La Lujuria y sus hijas

He querido iniciar este recordatorio sobre los Pecados o Vicios Capitales iniciando con el segundo, ya que en nuestros tiempos con la explosión de la pornografía en la televisión, el cine, las revistas, videos e internet se ha producido una desformada noción y perversión que la moda impone sobre las virtudes cristianas, llevando a personas incluso que se consideran católicas a aceptar un vicio como una virtud. 

Santo Tomás de Aquino relaciona la lujuria con el desorden de los actos o de los deseos. Citando a San Agustín hace una observación muy acertada: "la lujuria no es vicio de cuerpos bellos y agradables, sino de un alma que ama perversamente los placeres corpóreos, despreciando la templanza".

No se dice que los placeres corpóreos sean en sí mismo malos; la maldad radica en amarlos "perversamente". Lo que está en juego no es, en primer lugar, el cuerpo, sino el alma. Lo que está en juego, en definitiva, es la calidad del amor.

El deseo puede ser desordenado. Y lo es si no atiende ni a límites ni a fines. Esta carencia de límites y de fines convierte el deseo en irracional; por consiguiente, en inhumano. El mero deseo no lo justifica todo. Desear ser rico no hace bueno el robo. Desear a otra persona no disculpa cualquier conducta en relación con esa otra persona. Pero no sólo los deseos pueden ser desordenados. También los actos pueden serlo cuando no son proporcionados a su fin.

La lujuria, explica Santo Tomás, es un vicio capital que tiene ocho hijas. La primera es la ceguera mental. Esta ceguera impide juzgar rectamente sobre el fin: "la hermosura te fascinó y la pasión pervirtió tu corazón", leemos en el libro de Daniel.

La segunda es la inconsideración. La lujuria impide el consejo sobre lo que debe hacerse. El amor libidinoso "no admite deliberación ni consejo, ni lo tiene en sí mismo". La tercera es la precipitación; es decir, la tendencia a consentir antes de tiempo, sin esperar el juicio de la razón: "los ancianos perdieron el juicio para no acordarse de sus justos juicios", leemos también en Daniel.

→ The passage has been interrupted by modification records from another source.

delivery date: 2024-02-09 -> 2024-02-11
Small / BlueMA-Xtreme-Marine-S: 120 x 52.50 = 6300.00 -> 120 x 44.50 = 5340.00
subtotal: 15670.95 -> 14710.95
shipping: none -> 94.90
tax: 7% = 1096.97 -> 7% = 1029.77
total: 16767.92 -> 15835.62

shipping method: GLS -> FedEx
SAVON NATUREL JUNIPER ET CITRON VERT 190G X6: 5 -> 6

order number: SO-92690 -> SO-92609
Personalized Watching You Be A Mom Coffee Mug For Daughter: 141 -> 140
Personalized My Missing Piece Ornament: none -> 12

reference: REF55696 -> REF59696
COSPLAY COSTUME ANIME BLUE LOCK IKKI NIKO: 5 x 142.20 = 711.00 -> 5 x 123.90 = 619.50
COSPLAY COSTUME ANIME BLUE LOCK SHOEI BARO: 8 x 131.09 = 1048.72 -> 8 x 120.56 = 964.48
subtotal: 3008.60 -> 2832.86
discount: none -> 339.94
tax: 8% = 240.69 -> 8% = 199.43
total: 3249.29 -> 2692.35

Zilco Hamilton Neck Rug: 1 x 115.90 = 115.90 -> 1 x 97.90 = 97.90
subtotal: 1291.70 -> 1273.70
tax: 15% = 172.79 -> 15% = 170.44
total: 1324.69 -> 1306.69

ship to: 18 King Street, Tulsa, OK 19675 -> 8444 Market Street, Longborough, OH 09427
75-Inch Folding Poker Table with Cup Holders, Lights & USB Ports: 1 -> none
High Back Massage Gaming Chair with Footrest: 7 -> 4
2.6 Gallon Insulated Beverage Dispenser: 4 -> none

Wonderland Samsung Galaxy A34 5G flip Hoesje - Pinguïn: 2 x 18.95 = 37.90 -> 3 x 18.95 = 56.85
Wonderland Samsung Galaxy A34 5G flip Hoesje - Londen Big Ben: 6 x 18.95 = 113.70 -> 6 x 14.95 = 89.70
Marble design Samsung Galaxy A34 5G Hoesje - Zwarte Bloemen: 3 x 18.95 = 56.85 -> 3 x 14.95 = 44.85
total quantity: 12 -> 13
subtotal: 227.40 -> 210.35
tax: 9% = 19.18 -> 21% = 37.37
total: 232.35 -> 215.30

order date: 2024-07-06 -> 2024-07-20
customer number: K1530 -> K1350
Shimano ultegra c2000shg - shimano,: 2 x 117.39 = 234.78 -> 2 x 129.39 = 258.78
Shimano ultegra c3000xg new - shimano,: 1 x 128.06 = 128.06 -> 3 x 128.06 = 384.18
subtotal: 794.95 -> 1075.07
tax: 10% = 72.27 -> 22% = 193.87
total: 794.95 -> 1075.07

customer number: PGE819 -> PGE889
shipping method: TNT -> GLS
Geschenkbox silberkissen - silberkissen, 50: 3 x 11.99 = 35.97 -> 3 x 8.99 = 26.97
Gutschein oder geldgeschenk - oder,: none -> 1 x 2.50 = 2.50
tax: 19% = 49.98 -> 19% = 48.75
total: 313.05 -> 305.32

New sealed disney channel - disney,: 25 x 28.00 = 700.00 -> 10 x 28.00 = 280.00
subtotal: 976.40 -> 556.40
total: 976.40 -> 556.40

La cuarta hija es la inconstancia, que impide permanecer en aquello que se ha elegido: "una lágrima hará cambiar de juicio". La inconstancia, por ejemplo, de cumplir los propios compromisos libremente asumidos.

La quinta es el egoísmo, que modifica la voluntad haciendo que tienda, por encima de todo, al propio placer. La sexta, el odio a Dios. Se le odia no directamente por ser Dios, sino porque pone límites al deseo inmoderado de placer.

La séptima hija es el afecto al siglo presente, "a todas aquellas cosas por las que se alcanza el fin intentado, las cuales pertenecen al siglo". Y la octava, muy ligada a la anterior, es la desesperanza del futuro, nacida del desprecio de los placeres espirituales.

La lujuria siempre busca "razones justificativas", vanas palabras, pues "desde el principio, para que los hombres pudiesen espaciarse a sus anchas disfrutando de sus concupiscencias, se devanaron los sesos" para hallar excusas que legitimasen sus deseos y sus actos.

Nada nuevo bajo el Sol. Así son las cosas; así lo vemos si somos sinceros con nosotros mismos. Jesús, con menos distinciones, es más exigente que Santo Tomás: "Bienaventurados los limpios de corazón, porque ellos verán a Dios" (Mt 5,8).